Bras tendus tenant mon arme, je vois se poser la main libre de l'humain dessus, cherchant à me repousser. Ses deux membres supérieurs agissent en parallèle, m'enfonçant la pointe un peu plus dans la chair. Paradoxalement, au lieu de ressentir de la faiblesse, je perçois un regain de vitalité et de force. Bandant mes muscles, et accompagnant mon geste d'un grondement animal, je parviens à défaire sa prise sur le Fang Bian Chan. Sa main repoussée, j'ai le champ libre. Obligeant mon buste à pivoter, élargissant la plaie, j'assène un violent coup de la lame évasée contre la tempe de mon adversaire.
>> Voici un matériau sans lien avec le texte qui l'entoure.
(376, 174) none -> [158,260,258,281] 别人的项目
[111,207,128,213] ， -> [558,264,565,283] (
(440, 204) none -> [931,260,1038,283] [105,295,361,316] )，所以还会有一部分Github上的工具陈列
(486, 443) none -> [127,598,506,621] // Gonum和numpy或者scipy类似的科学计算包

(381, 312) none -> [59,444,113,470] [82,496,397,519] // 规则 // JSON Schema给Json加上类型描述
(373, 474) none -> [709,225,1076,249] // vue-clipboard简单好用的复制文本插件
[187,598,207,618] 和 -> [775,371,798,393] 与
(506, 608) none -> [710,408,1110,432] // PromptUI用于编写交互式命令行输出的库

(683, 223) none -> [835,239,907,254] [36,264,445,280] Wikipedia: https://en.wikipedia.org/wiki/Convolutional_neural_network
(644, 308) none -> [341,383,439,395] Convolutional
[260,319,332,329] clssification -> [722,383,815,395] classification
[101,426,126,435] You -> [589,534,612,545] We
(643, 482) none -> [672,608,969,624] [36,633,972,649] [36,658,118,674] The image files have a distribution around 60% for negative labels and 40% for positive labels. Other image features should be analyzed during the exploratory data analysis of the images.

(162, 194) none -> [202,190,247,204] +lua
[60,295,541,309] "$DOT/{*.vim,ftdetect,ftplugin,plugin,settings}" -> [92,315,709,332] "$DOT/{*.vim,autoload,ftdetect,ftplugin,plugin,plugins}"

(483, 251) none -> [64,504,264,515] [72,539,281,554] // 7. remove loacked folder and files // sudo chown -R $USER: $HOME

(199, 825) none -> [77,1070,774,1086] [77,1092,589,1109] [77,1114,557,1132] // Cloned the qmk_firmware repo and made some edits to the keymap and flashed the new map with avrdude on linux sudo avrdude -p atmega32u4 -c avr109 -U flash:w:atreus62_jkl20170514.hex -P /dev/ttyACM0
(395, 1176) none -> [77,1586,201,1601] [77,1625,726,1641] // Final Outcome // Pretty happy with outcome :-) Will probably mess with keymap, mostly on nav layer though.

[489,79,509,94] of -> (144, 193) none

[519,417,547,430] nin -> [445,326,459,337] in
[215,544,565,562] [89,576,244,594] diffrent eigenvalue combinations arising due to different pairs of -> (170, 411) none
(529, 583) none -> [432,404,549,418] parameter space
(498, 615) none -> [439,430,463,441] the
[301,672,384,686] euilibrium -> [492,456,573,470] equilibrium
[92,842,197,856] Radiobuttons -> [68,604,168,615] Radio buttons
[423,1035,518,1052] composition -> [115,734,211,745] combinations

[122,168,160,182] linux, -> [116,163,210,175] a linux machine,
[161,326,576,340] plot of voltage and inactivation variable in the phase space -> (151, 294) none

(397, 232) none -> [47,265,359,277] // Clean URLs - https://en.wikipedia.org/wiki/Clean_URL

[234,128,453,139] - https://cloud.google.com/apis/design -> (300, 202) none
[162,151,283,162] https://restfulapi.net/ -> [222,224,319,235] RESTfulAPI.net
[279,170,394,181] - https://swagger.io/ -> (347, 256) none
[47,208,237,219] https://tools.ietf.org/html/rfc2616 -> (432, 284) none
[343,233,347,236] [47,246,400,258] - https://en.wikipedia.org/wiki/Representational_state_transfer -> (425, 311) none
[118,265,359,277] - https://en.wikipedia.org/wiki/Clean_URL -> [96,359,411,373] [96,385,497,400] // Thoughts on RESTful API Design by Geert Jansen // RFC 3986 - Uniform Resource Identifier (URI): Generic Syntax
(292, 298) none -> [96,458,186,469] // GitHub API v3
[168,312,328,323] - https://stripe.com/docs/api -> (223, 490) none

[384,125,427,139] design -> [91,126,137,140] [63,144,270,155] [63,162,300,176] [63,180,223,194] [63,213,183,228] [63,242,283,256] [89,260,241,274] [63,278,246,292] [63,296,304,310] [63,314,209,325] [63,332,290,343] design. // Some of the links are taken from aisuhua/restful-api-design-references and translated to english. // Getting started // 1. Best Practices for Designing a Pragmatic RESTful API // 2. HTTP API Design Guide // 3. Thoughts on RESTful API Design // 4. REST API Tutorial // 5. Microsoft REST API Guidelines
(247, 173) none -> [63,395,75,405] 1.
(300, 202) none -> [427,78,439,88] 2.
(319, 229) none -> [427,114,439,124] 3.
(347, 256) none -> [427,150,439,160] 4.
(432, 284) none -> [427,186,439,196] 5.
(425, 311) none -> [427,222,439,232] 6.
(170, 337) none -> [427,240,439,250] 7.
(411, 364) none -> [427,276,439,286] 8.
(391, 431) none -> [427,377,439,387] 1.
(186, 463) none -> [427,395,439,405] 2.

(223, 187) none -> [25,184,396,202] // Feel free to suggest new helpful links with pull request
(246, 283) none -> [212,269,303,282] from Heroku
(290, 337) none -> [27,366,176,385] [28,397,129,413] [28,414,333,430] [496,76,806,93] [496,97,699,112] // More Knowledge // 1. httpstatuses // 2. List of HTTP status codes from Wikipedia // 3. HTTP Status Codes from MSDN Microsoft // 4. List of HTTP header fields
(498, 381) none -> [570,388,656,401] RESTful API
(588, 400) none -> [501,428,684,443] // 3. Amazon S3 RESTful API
Cette fois-ci, le coup porte et résonne même avec une telle force qu'il n'a pas le temps de prononcer une parole. Visiblement sonné par l'attaque, il titube, reculant en délaissant sa hache. Immobile, le souffle court, je sens ma sueur faire glisser la glaise sur ma peau. C'est sans vraiment le regarder que je le vois s'adosser contre un tronc, la main contre la tête. D'un coup, alors que je viens de remarquer une silhouette féminine, un éclat brillant passe devant sa gorge. Le fil de la lame ne lui laisse aucune chance, faisant jaillir de sa peau une gerbe écarlate. Tandis que son corps tombe devant des buissons, Hidate se précipite à ma rencontre. Son armure est abimée par endroits, mais je ne vois aucune trace de blessure. Visiblement, la même chose peut être dite pour dame Legaeli.
"
Content de vous revoir sains et saufs."
J'esquisse un sourire amical devant l'expression inquiète de Hidate. Abaissant un peu le regard, je m'apprête à retirer l'arme dont le poids accroit la taille de la blessure. Laissant mon Fang Bian Chan au milicien, je me concentre aussi intensément que possible, mêlant mon énergie combattive à mes fluides de lumière. Visualisant la plaie, j'y appose ma paume. Muscles, vaisseaux sanguins, l'énergie curative se répand en moi, réparant progressivement les dégâts causés. J'y mets tant de concentration qu'une fatigue aussi soudaine que légère m'étourdit quelques instants.
Palpant la zone touchée, j'y perçois une fragilité certaine. Mon sort lumineux ne semble pas avoir été assez fort. Je vais devoir me montrer prudent pour ne pas la rouvrir par inadvertance.
Effaçant la glaise de mon visage à l'aide de ma manche, je constate la trainée de sang maculant mes habits depuis l'orifice occasionné. Tant pis. Nous avons assez perdu de temps, et le regard de la jeune femme appuie mes pensées. Après avoir repris mon arme, et le milicien son casque, nous reprenons la route en direction des ruines. Après tout, nous n'en sommes qu'au début de la mission.
Tentative d'apprentissage de la CCAA "36 chandelles".